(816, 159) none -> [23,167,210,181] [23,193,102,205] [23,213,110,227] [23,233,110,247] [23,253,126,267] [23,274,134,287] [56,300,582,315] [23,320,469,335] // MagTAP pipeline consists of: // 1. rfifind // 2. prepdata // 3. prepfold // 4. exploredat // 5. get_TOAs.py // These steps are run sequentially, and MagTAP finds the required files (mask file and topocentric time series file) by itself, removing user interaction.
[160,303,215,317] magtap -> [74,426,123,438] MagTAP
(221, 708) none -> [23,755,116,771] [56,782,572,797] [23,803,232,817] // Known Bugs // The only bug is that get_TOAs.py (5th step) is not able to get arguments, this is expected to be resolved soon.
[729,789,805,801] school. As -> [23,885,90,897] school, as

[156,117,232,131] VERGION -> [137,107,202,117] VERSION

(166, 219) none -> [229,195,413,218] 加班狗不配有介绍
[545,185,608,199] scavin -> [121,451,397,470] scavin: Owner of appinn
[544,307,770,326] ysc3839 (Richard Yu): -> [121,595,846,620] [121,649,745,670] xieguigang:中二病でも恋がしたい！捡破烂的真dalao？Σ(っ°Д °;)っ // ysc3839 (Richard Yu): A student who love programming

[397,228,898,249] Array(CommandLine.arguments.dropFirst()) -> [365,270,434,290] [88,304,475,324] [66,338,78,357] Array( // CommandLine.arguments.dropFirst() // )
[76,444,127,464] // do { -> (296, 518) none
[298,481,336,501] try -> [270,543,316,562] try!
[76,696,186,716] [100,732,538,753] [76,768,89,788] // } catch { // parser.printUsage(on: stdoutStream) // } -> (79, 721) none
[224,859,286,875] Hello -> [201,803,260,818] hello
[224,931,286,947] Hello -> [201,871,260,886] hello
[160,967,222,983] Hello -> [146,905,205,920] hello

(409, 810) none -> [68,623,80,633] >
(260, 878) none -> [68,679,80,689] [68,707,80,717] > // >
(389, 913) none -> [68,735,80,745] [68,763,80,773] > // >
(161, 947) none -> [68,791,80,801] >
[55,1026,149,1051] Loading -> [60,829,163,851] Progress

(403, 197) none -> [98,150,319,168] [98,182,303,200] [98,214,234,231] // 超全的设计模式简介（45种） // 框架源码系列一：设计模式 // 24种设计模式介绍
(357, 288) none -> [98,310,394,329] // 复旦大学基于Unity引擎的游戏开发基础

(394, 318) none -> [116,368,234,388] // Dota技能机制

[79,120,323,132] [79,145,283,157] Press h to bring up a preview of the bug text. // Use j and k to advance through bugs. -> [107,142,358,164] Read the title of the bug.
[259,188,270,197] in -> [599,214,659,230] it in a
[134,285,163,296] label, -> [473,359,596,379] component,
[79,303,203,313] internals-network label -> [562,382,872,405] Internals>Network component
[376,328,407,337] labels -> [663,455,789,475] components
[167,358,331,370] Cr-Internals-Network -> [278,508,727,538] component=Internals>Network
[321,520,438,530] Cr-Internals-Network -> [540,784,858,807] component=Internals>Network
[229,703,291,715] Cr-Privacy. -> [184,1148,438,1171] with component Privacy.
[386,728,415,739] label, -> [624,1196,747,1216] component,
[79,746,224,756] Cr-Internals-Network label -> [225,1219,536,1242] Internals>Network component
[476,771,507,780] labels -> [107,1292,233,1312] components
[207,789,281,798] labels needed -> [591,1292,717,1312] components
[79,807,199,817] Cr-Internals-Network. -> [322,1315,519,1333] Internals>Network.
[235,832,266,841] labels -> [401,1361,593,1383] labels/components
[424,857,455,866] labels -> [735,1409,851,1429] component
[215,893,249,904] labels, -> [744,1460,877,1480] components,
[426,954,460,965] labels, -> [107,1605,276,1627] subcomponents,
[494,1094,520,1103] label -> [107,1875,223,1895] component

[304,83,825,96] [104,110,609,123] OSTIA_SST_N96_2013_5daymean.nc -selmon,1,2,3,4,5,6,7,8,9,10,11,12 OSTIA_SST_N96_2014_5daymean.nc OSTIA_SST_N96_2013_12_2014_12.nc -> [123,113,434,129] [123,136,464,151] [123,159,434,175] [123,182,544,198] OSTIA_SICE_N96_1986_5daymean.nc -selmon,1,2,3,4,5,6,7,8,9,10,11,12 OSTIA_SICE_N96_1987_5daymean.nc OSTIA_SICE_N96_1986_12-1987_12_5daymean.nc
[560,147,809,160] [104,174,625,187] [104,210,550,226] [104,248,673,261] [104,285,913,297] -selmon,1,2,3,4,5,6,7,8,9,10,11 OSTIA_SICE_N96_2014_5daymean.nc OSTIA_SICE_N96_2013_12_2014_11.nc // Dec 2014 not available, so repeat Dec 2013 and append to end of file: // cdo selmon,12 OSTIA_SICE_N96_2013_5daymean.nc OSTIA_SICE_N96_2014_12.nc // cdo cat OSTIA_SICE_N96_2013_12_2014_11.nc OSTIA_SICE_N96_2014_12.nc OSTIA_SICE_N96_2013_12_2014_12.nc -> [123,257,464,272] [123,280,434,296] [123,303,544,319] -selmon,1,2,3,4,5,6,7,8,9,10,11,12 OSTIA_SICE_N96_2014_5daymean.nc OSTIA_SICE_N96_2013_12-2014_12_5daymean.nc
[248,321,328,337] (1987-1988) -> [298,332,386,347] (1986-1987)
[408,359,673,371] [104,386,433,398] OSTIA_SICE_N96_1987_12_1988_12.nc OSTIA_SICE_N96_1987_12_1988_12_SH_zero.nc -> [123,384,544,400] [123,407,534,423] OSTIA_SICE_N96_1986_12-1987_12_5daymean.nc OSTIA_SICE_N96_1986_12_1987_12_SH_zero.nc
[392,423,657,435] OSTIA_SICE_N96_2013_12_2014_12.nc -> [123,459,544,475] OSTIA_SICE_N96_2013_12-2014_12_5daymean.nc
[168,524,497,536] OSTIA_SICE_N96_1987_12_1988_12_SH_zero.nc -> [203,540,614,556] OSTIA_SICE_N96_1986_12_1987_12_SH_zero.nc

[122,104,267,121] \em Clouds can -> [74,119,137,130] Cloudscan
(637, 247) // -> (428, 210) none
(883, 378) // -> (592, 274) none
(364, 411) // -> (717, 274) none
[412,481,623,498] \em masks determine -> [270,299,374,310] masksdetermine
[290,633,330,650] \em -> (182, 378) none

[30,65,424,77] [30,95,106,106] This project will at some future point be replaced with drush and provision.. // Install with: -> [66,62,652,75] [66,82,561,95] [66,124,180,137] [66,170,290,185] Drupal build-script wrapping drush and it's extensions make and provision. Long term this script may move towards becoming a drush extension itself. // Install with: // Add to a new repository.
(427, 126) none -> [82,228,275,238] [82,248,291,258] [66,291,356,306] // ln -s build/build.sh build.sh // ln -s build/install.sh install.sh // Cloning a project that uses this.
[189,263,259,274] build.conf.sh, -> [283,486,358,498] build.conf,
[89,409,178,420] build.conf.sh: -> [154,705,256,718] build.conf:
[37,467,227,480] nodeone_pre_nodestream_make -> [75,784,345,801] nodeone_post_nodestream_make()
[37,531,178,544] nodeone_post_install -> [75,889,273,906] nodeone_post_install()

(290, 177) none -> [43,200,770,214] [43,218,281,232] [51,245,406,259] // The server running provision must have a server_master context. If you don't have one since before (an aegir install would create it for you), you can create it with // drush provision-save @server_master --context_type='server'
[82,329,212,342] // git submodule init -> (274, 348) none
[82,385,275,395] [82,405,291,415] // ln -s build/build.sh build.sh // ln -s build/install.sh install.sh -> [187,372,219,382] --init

**Task directions**. Print, exactly as given, the lines from the one with "[122,104,267,121] \em Clouds" through the last line of the material above, and no others.

**Solution**.
[122,104,267,121] \em Clouds can -> [74,119,137,130] Cloudscan
(637, 247) // -> (428, 210) none
(883, 378) // -> (592, 274) none
(364, 411) // -> (717, 274) none
[412,481,623,498] \em masks determine -> [270,299,374,310] masksdetermine
[290,633,330,650] \em -> (182, 378) none

[30,65,424,77] [30,95,106,106] This project will at some future point be replaced with drush and provision.. // Install with: -> [66,62,652,75] [66,82,561,95] [66,124,180,137] [66,170,290,185] Drupal build-script wrapping drush and it's extensions make and provision. Long term this script may move towards becoming a drush extension itself. // Install with: // Add to a new repository.
(427, 126) none -> [82,228,275,238] [82,248,291,258] [66,291,356,306] // ln -s build/build.sh build.sh // ln -s build/install.sh install.sh // Cloning a project that uses this.
[189,263,259,274] build.conf.sh, -> [283,486,358,498] build.conf,
[89,409,178,420] build.conf.sh: -> [154,705,256,718] build.conf:
[37,467,227,480] nodeone_pre_nodestream_make -> [75,784,345,801] nodeone_post_nodestream_make()
[37,531,178,544] nodeone_post_install -> [75,889,273,906] nodeone_post_install()

(290, 177) none -> [43,200,770,214] [43,218,281,232] [51,245,406,259] // The server running provision must have a server_master context. If you don't have one since before (an aegir install would create it for you), you can create it with // drush provision-save @server_master --context_type='server'
[82,329,212,342] // git submodule init -> (274, 348) none
[82,385,275,395] [82,405,291,415] // ln -s build/build.sh build.sh // ln -s build/install.sh install.sh -> [187,372,219,382] --init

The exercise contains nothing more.